Il taglio dei parlamentari è l’ultima frontiera del populismo?

“In verità coglie un desiderio non lontano da quello della Democrazia Cristiana. Anche De Mita si pose il problema dell’ammodernamento delle istituzioni e del loro funzionamento. La questione relativa al numero dei parlamentari era presente anche allora. Il voto popolare, certamente un po’ di pancia, riflette il mancato raccordo fra la politica e i partiti, fra le istituzioni e i cittadini. Ma non contraddice lo spirito, i programmi, il modo di intendere e di rapportarsi di una volta… Io sono stato parlamentare per due legislature, ho avuto responsabilità di partito: la mediazione coi cittadini era costante. Si utilizzava un termine brutto, “clientela”, ma il partito era il luogo in cui si ragionava. Valeva per tutti, non solo per la Dc. Un comunista, un democristiano, un socialista, si recava alle urne per esercitare un voto di coscienza. Oggi, invece, si preferisce sollecitare la pancia e non l’intelligenza. Col risultato che quel consenso è effimero, dura poco e non porta da nessuna parte”.

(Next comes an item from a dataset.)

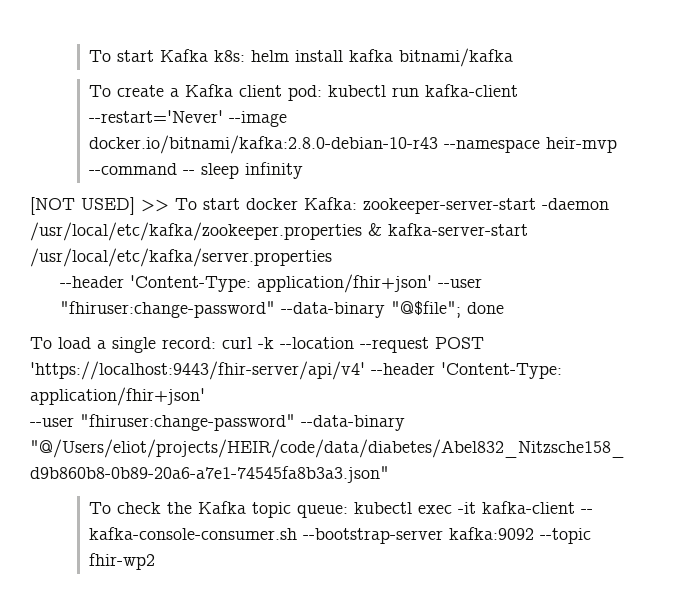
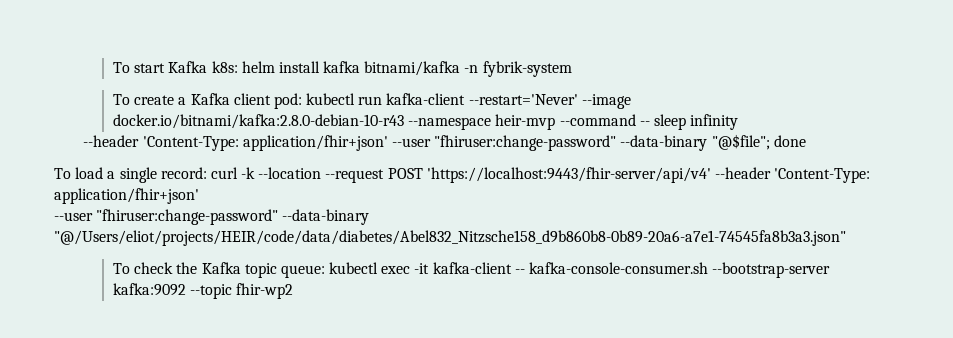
- To start Kafka k8s: helm install kafka bitnami/kafka
+ To start Kafka k8s: helm install kafka bitnami/kafka -n fybrik-system
- [NOT USED] >> To start docker Kafka: zookeeper-server-start -daemon /usr/local/etc/kafka/zookeeper.properties & kafka-server-start /usr/local/etc/kafka/server.properties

Il voto di pancia, però, si sta ritorcendo contro i Cinque Stelle.

“Durante la costruzione di un progetto, il dissenso va trasformato in consenso. Nel Movimento 5 Stelle non è stato possibile. Lì alberga un’idea viscerale – populista ma anche un po’ qualunquista – che porta ad aggregarsi per i motivi più disparati. Poi, qualora un’esperienza di governo non riesca a soddisfare le esigenze iniziali, la delusione aumenta e il dissenso rimane tale. Il voto non strutturato, in questo modo, rimane fluttuante. Destinato ad andare altrove. Finché non troverà qualcuno che, sulla scorta di ragionamenti seri, possa offrire un programma concreto e un’idea di sviluppo. Il Paese ne avrebbe tanto bisogno”.